Lettre

De : Marguerite Beslais, à Cahors

À : ses parents à Paris

Date : inconnue

Ma mémé adorée, mon peya aimé, mon papa maman,

je vous écris rapidement ce soir avant d’aller dîner. Aujourd’hui j’ai reçu un télégramme de Rylouis m’annonçant son arrivée dimanche matin. Il doit avoir des raisons pour venir si tard. Je l’attends. Ce matin j’ai rendu des compositions françaises en présence de la directrice, ça n’a pas mal marché. Je me repose là. Je vais ce soir au cinéma voir La Rabouilleuse avec Fernand Gravey. Et avec P. Castet et une de ses amis. Hier soir j’ai été bien heureuse de parler à ma petite mémé, que j’aime tant. Cette après-midi, Mme Niel a fait rentrer mes pommes de terre (100 kgs).

Je pense que je pourrais vous en apporter à Noël. Je pense à vous constamment. Mon papa maman, soignez-vous bien. Je serais bien heureuse que Rylouis plaque l’enseignement, qu’il abandonne cette situation stupide où il est. Il serait plus heureux.

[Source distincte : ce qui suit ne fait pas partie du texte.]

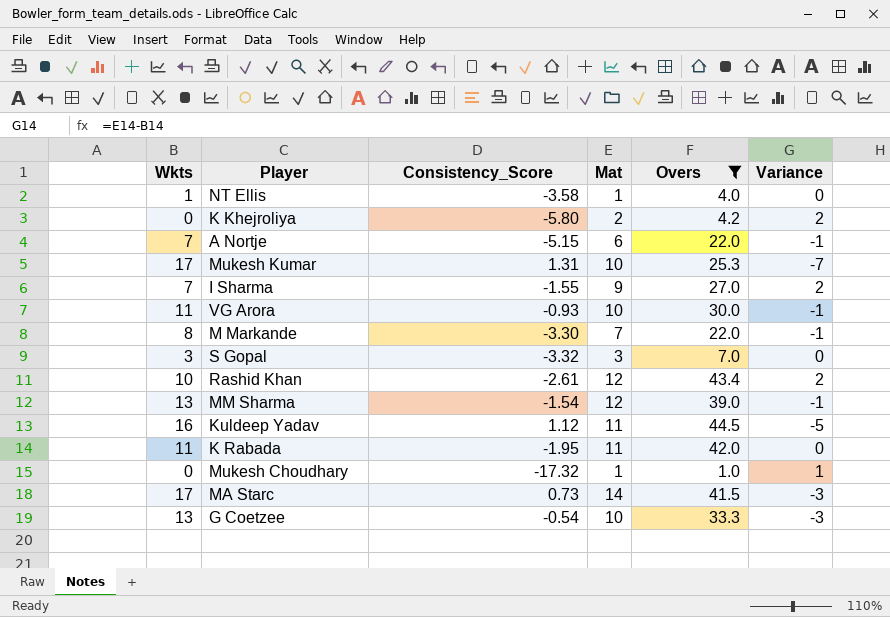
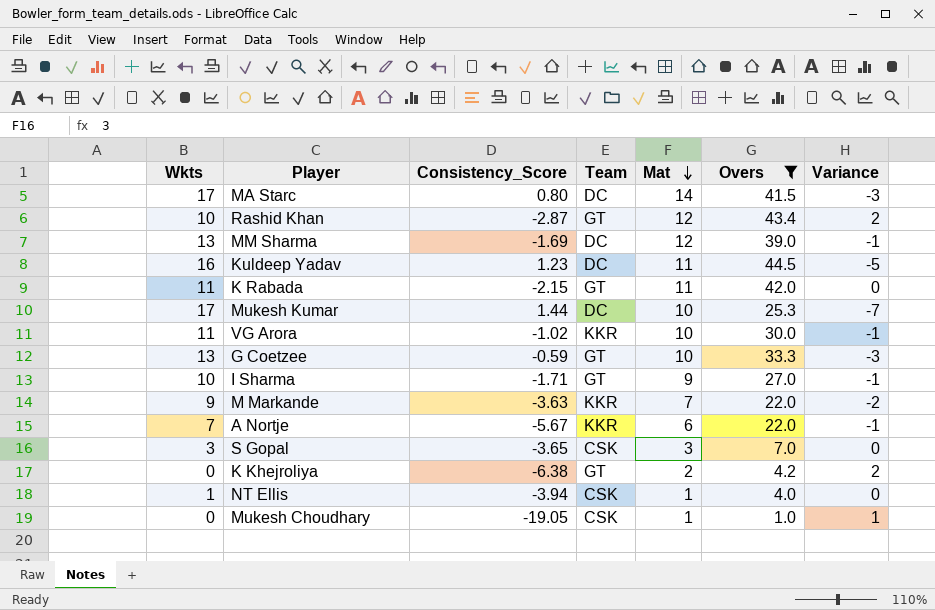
row order: none -> Mat descending
column Team | position: none -> 4
MA Starc | Consistency_Score: 0.73 -> 0.80
Rashid Khan | Consistency_Score: -2.61 -> -2.87
MM Sharma | Consistency_Score: -1.54 -> -1.69
Kuldeep Yadav | Consistency_Score: 1.12 -> 1.23
K Rabada | Consistency_Score: -1.95 -> -2.15
Mukesh Kumar | Consistency_Score: 1.31 -> 1.44
VG Arora | Consistency_Score: -0.93 -> -1.02
G Coetzee | Consistency_Score: -0.54 -> -0.59
I Sharma | Wkts: 7 -> 10
I Sharma | Consistency_Score: -1.55 -> -1.71
I Sharma | Variance: 2 -> -1
M Markande | Wkts: 8 -> 9
M Markande | Consistency_Score: -3.30 -> -3.63
M Markande | Variance: -1 -> -2
A Nortje | Consistency_Score: -5.15 -> -5.67
S Gopal | Consistency_Score: -3.32 -> -3.65
K Khejroliya | Consistency_Score: -5.80 -> -6.38
NT Ellis | Consistency_Score: -3.58 -> -3.94
Mukesh Choudhary | Consistency_Score: -17.32 -> -19.05

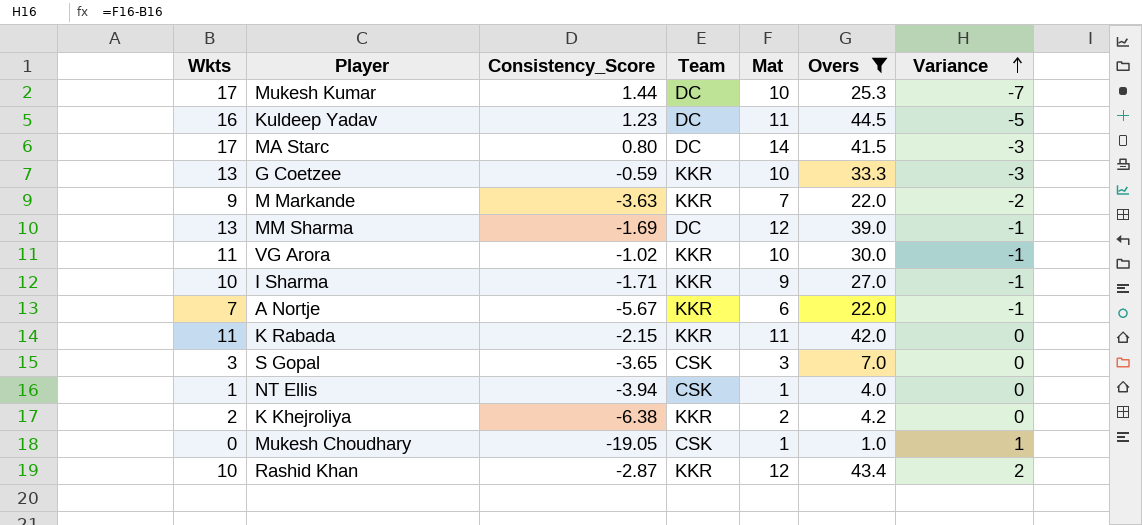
row order: Mat descending -> Variance ascending
G Coetzee | Team: GT -> KKR
I Sharma | Team: GT -> KKR
K Rabada | Team: GT -> KKR
K Khejroliya | Wkts: 0 -> 2
K Khejroliya | Team: GT -> KKR
K Khejroliya | Variance: 2 -> 0
Rashid Khan | Team: GT -> KKR

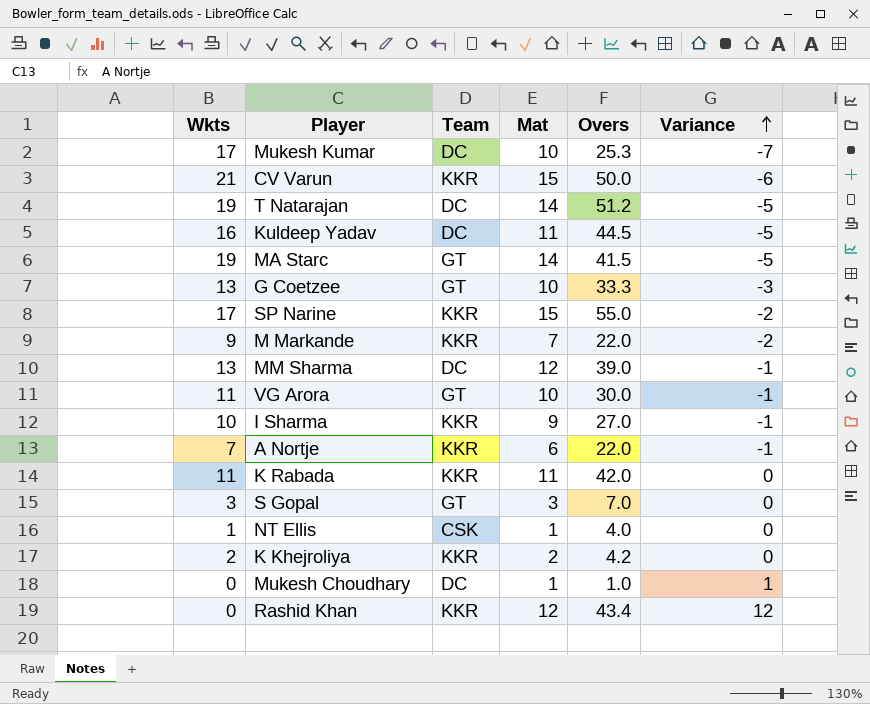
filter: Overs <= 44.5 -> none
column Consistency_Score | position: 3 -> none
MA Starc | Wkts: 17 -> 19
MA Starc | Team: DC -> GT
MA Starc | Variance: -3 -> -5
G Coetzee | Team: KKR -> GT
VG Arora | Team: KKR -> GT
S Gopal | Team: CSK -> GT
Mukesh Choudhary | Team: CSK -> DC
Rashid Khan | Wkts: 10 -> 0
Rashid Khan | Variance: 2 -> 12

Ce que maman m’a dit hier, m’a fait plaisir. D’ailleurs, tout sera bien. Car je pense que toutes les solutions auront leurs avantages. Telle que je me connais, je verrai surtout les avantages de chacune. Il fait ici un temps agréable, quoique plus frais et hier j’ai fait une promenade magnifique pour «aller chercher du bois mort», pour allumer mon feu, je ne l’allumerai d’ailleurs que quand Rylouis sera là car je profite pour le moment du chauffage de Mme Niel. Je vais avoir d’autre bois, et moins cher que la répartition par Mme Niel. C’est bien. J’ai commencé à me tricoter des moufles. J’espère que je les aurai finies quand Rylouis arrivera. Je vous aime très fort (ceci entre parenthèse).

Je vais partir. Petite salle à manger où sont réunies une dizaine de professeurs. Moi loquace ou non. Mon vin, mon pain, échanges de parles aigres-douces entre certaines de ces dames (je ne comprends pas). Plaisanteries de tables d’hôte plus ou moins intellectuelles, plutôt moins (je comprends plus ou moins lentement, plutôt plus, sauf quand c’est moi qui les fais). Mme l’Économe par ici, Mme l’Économe par là. «Justine, rapportez du potage» (à la citrouille) (Voilà une demi-page de stylo moderne) Peya commence à douter de l’équilibre mental de sa dernière fille. Il a raison, et je l’aime.

Ma mémé, mon papa, je vous aime, je suis très heureuse de tant vous aimer, heureuse d’être votre progéniture, et heureuse de danser mentalement sur la table d’hôte ou sur la tête des élèves, en pendant à toute la chance que j’ai par vous et par monsieur. Je vous embrasse de tout mon cœur des milliers de fois de toutes mes forces tous deux. Soignez-vous bien.